Introduction to ELT with CloudQuery — a declarative data integration framework for developers
This post introduces CloudQuery and shows how you can put your CloudQuery syncs to production using Kestra.
In the previous article, we’ve discussed why data ingestion is a challenging problem and how various tools have approached it. In this post, we’ll introduce CloudQuery, an open-source, high-performance ELT framework for developers. We’ll briefly cover the product’s history and its main strengths. We’ll also look at a practical example of how to use CloudQuery to ingest data from Hacker News API to DuckDB, and how to put your CloudQuery syncs to production using Kestra.
What is CloudQuery
CloudQuery is an ELT tool for developers. You can use many existing plugins to move data from your desired source systems to various destinations, and you can also build custom plugins in Go, Java, JavaScript, or Python.
To use CloudQuery:
- Define your source(s) and destination(s) in YAML, e.g. a
spec.ymlfile - Run the ingestion process using a CLI command
cloudquery sync spec.yml— instead of pointing to a single file, you can also point to a directory with multiple YAML files.
As you can see, a YAML spec and the CLI are all that’s needed to automate many ELT use cases.
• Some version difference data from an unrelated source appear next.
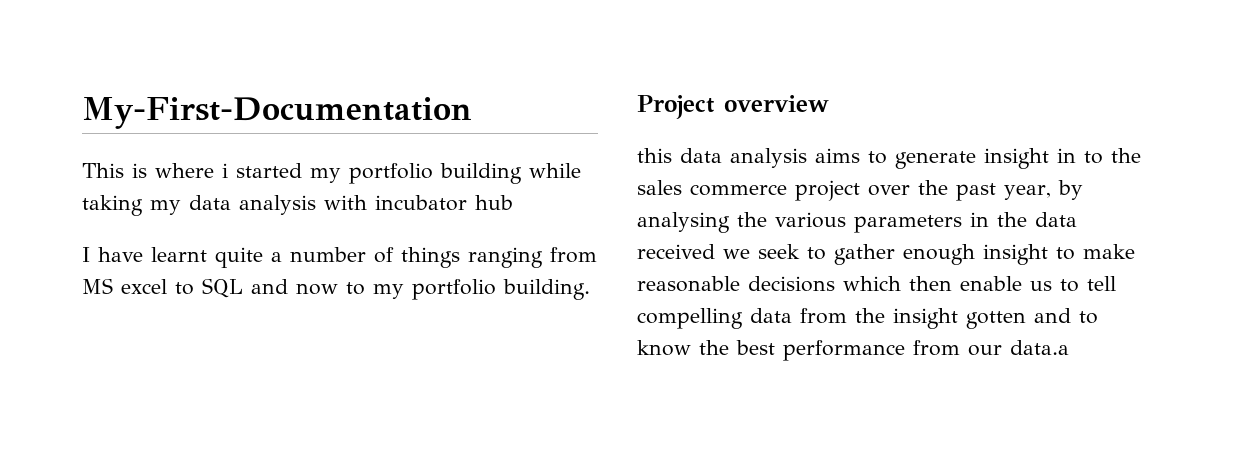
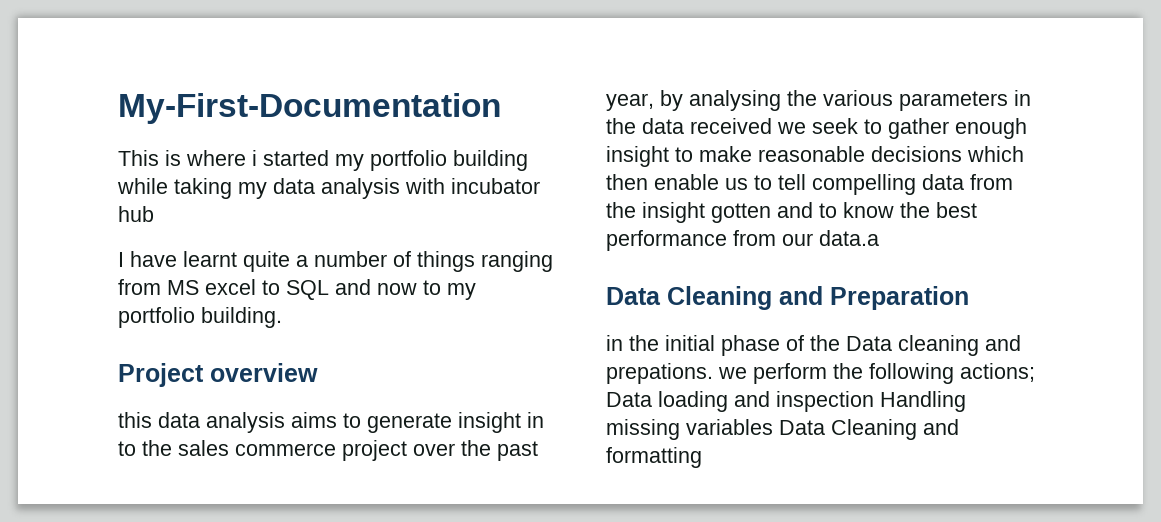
+ Data Cleaning and Preparation
+ in the initial phase of the Data cleaning and prepations. we perform the following actions; Data loading and inspection Handling missing variables Data Cleaning and formatting

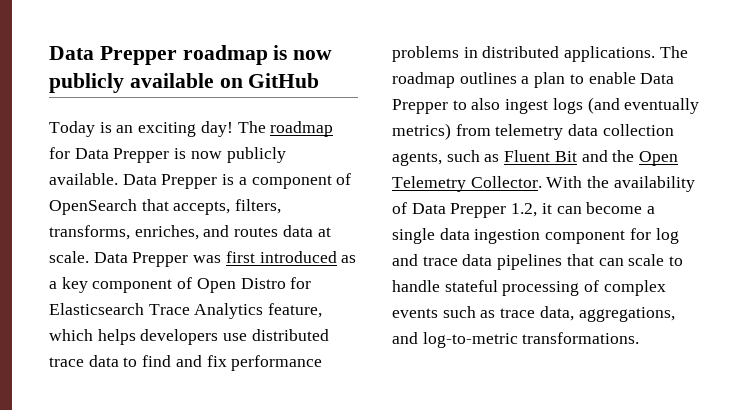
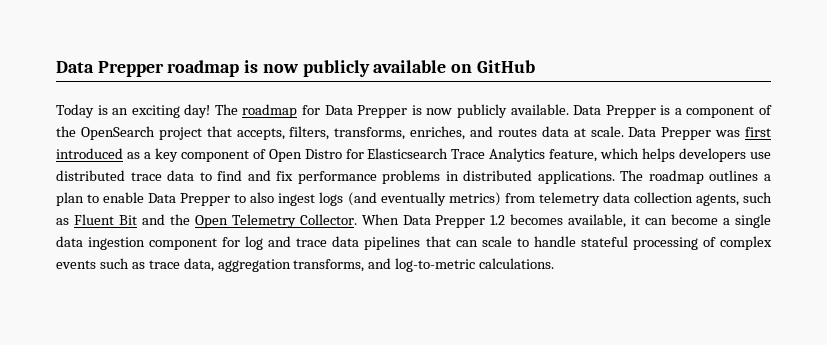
- Data Prepper is a component of OpenSearch that accepts, filters, transforms, enriches, and routes data at scale.
+ Data Prepper is a component of the OpenSearch project that accepts, filters, transforms, enriches, and routes data at scale.
- With the availability of Data Prepper 1.2, it can become a single data ingestion component for log and trace data pipelines that can scale to handle stateful processing of complex events such as trace data, aggregations, and log-to-metric transformations.
+ When Data Prepper 1.2 becomes available, it can become a single data ingestion component for log and trace data pipelines that can scale to handle stateful processing of complex events such as trace data, aggregation transforms, and log-to-metric calculations.

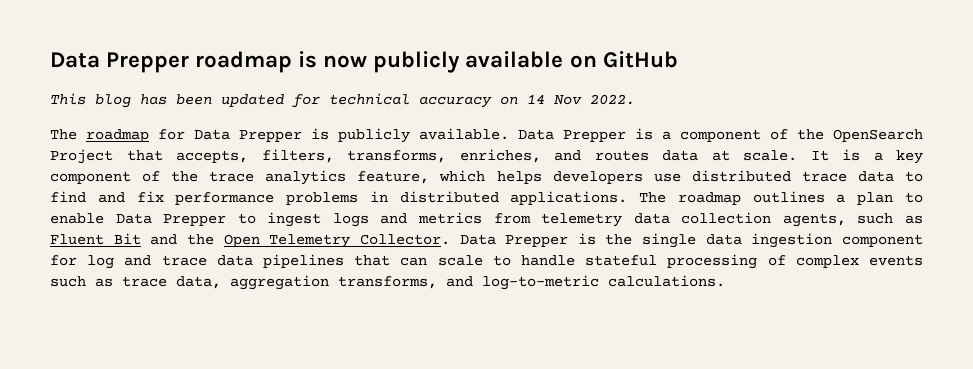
- Today is an exciting day! The roadmap for Data Prepper is now publicly available.
+ This blog has been updated for technical accuracy on 14 Nov 2022.
+ The roadmap for Data Prepper is publicly available.
- Data Prepper is a component of the OpenSearch project that accepts, filters, transforms, enriches, and routes data at scale.
+ Data Prepper is a component of the OpenSearch Project that accepts, filters, transforms, enriches, and routes data at scale.
- Data Prepper was first introduced as a key component of Open Distro for Elasticsearch Trace Analytics feature, which helps developers use distributed trace data to find and fix performance problems in distributed applications.
+ It is a key component of the trace analytics feature, which helps developers use distributed trace data to find and fix performance problems in distributed applications.
- The roadmap outlines a plan to enable Data Prepper to also ingest logs (and eventually metrics) from telemetry data collection agents, such as Fluent Bit and the Open Telemetry Collector.
+ The roadmap outlines a plan to enable Data Prepper to ingest logs and metrics from telemetry data collection agents, such as Fluent Bit and the Open Telemetry Collector.
- When Data Prepper 1.2 becomes available, it can become a single data ingestion component for log and trace data pipelines that can scale to handle stateful processing of complex events such as trace data, aggregation transforms, and log-to-metric calculations.
+ Data Prepper is the single data ingestion component for log and trace data pipelines that can scale to handle stateful processing of complex events such as trace data, aggregation transforms, and log-to-metric calculations.

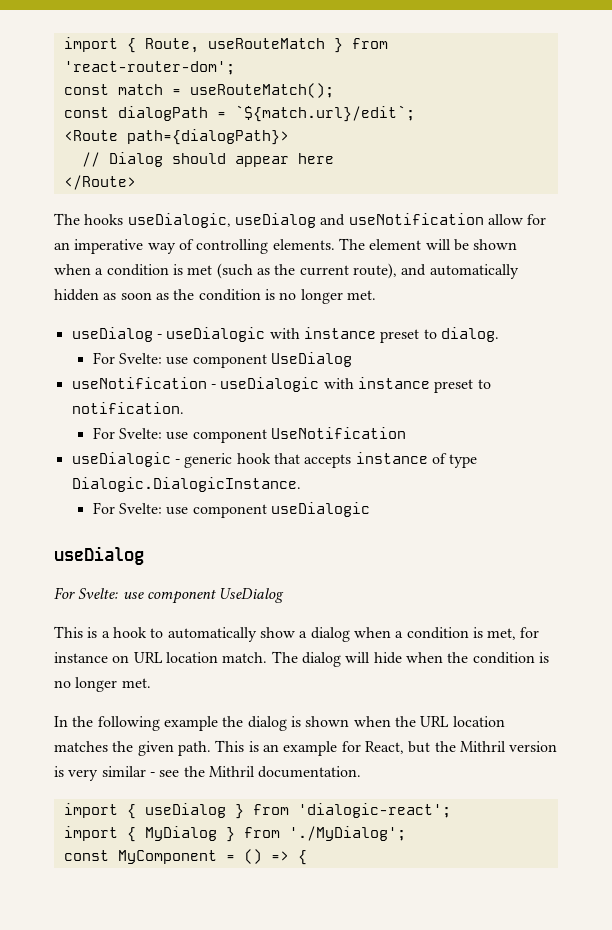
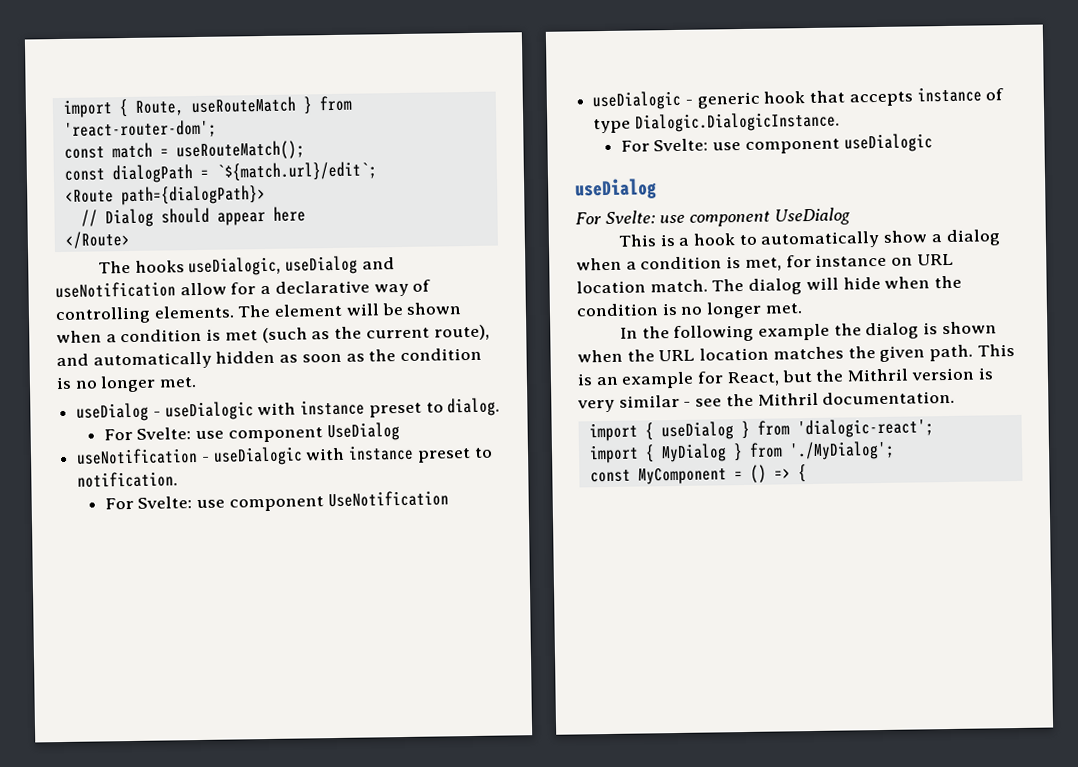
- The hooks useDialogic, useDialog and useNotification allow for an imperative way of controlling elements.
+ The hooks useDialogic, useDialog and useNotification allow for a declarative way of controlling elements.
However, CloudQuery hasn’t started as an ELT tool. Let’s briefly look at the product’s history.
From Cloud Asset Inventory to an ELT framework
When CloudQuery announced its seed round in November 2021, it was focused on building an open-source cloud asset inventory powered by SQL, enabling developers to assess, audit, and monitor the configuration of cloud resources.
They were building a tool to help developers:
- monitor their cloud infrastructure by collecting and unifying configuration data — Cloud Asset Inventory
- enforce security policies and ensure compliance in a multi-cloud environment — Cloud Security Posture Management (CSPM)
- collect and unify billing data from cloud providers to drive financial accountability — Cloud FinOps
- continuously discover, analyze, and monitor potential security risks and misconfigurations in a cloud infrastructure — Attack Surface Management.
They quickly realized that all of these use cases require an ELT engine to collect data from various sources, load it to a database, and then query it to ask questions. To ensure all relevant data is centralized and kept up-to-date, they needed to build a wide range of connectors to various cloud providers and data sources.
CloudQuery also decided to make the framework open-source to allow everyone to contribute plugins. Looking at other verticals such as Infrastructure as Code, they acknowledged that open-sourcing the framework provides mutual benefits for both the company and the community. With an infinite number of APIs, no single vendor can cover all connectors that customers might need. By virtue of open source, users can add their own integrations without being blocked by a vendor, and CloudQuery benefits from a wider range of connectors and continuous feedback from the community.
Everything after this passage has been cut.